By almost any measure, Troy Tulowitzki is one of the very best players in baseball. The shortstop for the Colorado Rockies plays great defense, hits for average, hits for power, draws walks…and on and on. It is rare to find a shortstop that offers the complete package of skills on both sides of the game that Tulo brings to the table, which is why he is recognized as one of the truly elite players in either league.
With a long term contract in place through 2021, it would seem like Tulo isn’t leaving Denver anytime soon. After all, why would a team that possesses one of the best players in major league baseball be looking to get rid of him? Well, for the Rockies, Tulo is one of the only things they have moving in the right direction. The team is out of contention again this year, and there have been rumors that Tulowitzki might prefer to be traded away to a team that has a better chance of contending while he is still in his prime. With a certain Yankee shortstop retiring at the end of the season (Jeter, Derek), the rumors practically write themselves.

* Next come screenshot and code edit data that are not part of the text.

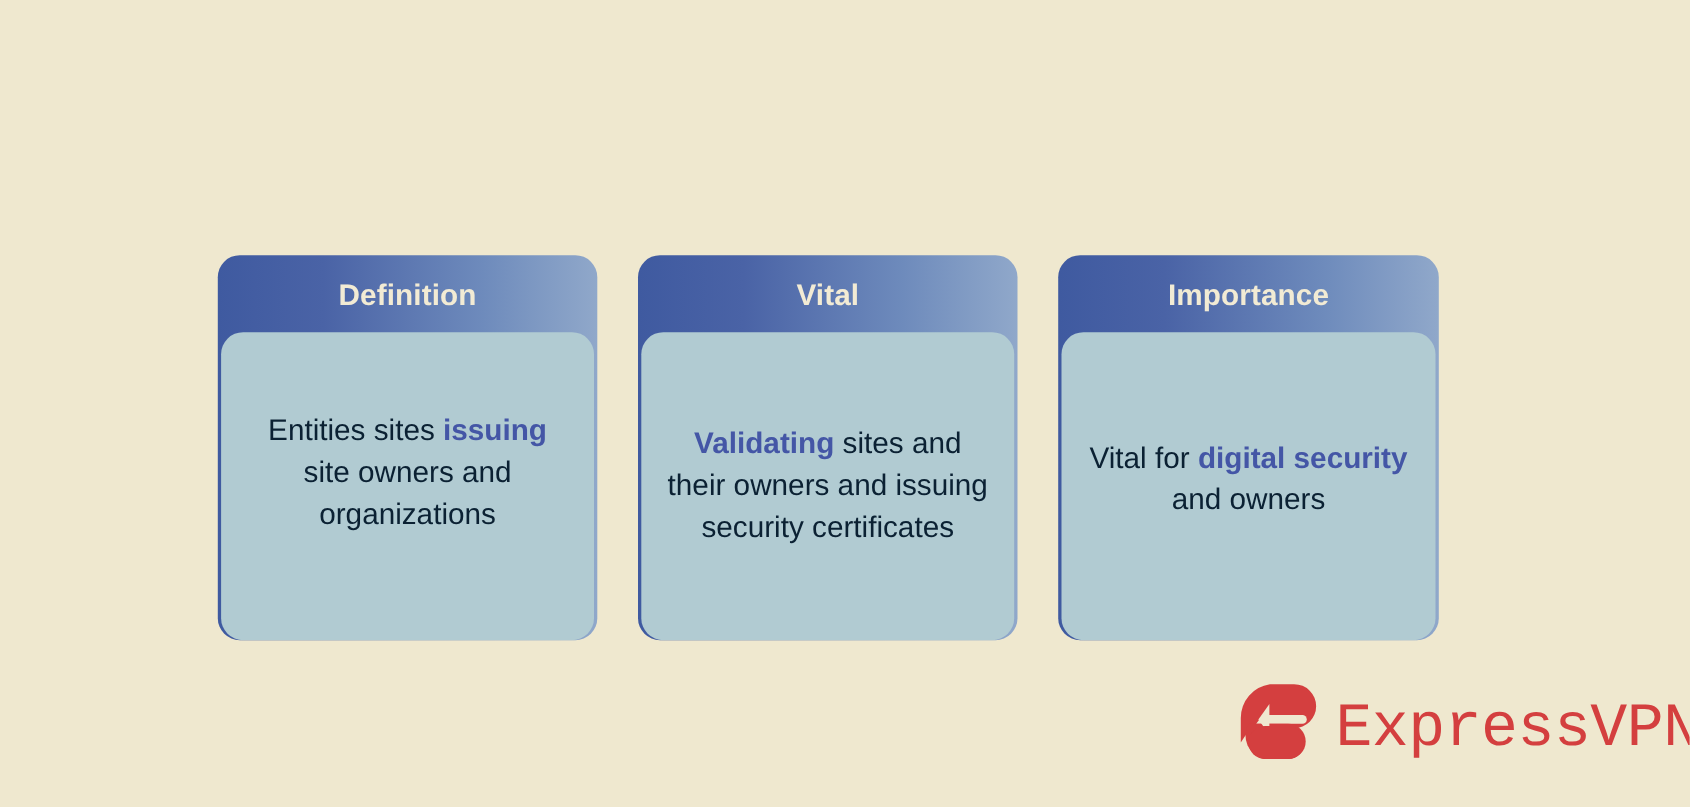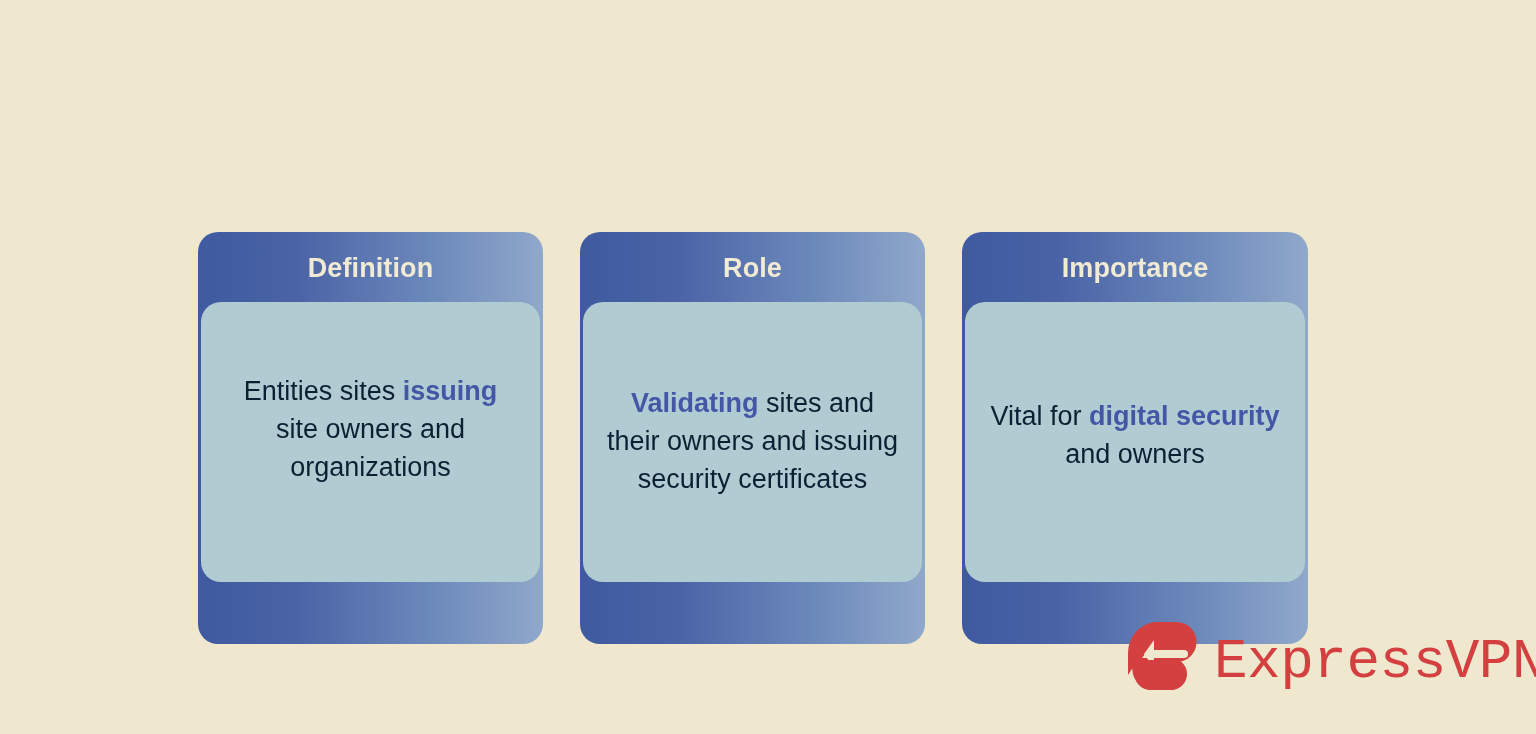--- a/index.html
+++ b/index.html
@@ -44,21 +44,21 @@
     top: 232px;
     width: 1110px;
     height: 350px;
     display: flex;
     justify-content: space-between;
     align-items: flex-start;
   }
 
   .card {
     position: relative;
-    height: 412px;
+    height: 350px;
     border-radius: 20px;
     background: linear-gradient(90deg, #3F5AA0 0%, #4A63A6 28%, #6E8BBC 70%, #90A8CA 100%);
     box-sizing: border-box;
     overflow: hidden;
   }
   .card-1 { width: 345px; }
   .card-2 { width: 345px; }
   .card-3 { width: 346px; padding-left: 9px; }
 
   .card-header {
@@ -149,21 +149,21 @@
       <div class="card-header">
         <span class="card-header-label">Definition</span>
       </div>
       <div class="card-body">
         <div class="card-body-text"><span>Entities sites </span><span class="hl">issuing</span><span> site owners and organizations</span></div>
       </div>
     </div>
 
     <div class="card card-2">
       <div class="card-header">
-        <span class="card-header-label">Role</span>
+        <span class="card-header-label">Vital</span>
       </div>
       <div class="card-body">
         <div class="card-body-text"><span class="hl">Validating</span><span> sites and their owners and issuing security certificates</span></div>
       </div>
     </div>
 
     <div class="card card-3">
       <div class="card-header">
         <span class="card-header-label">Importance</span>
       </div>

The question the Rockies face is one that many teams have run into over the years – do you trade away your best player and risk angering your fans in the hopes that you can bring back enough young talent to turn around the fortunes of your team? It is a gamble to be sure, but it is one that needs to at least be considered. At age 29, Tulowitzki is right in the middle of his prime, and would be sure to command an impressive return in any trade negotiations.
There is, however, one ongoing issue regarding Tulo that put a hamper on the offers that the Rockies would receive in trade negotiations. Tulowitzki has had something of a problem staying healthy throughout his career, missing most of the 2012 season, playing in 126 games in 2013, and already having missed some time in 2014. While he certainly isn’t old at 29, players with injury problems tend to have more injury problems as they age – raising red flags for teams that might want to trade for the star shortstop.
Does that mean that the Rockies would be unable to trade him for a nice package of players in return? Of course not. However, it might make it hard for them to find the mega-deal that would make it worth trading away a fan favorite and one of the best players in the game. It stands to reason that the Rockies would have to be overwhelmed by a trade offer in order to move their star player, and it remains to be seen whether or not that will happen given the off-and-on injury history that Tulowitzki has demonstrated over the past few seasons.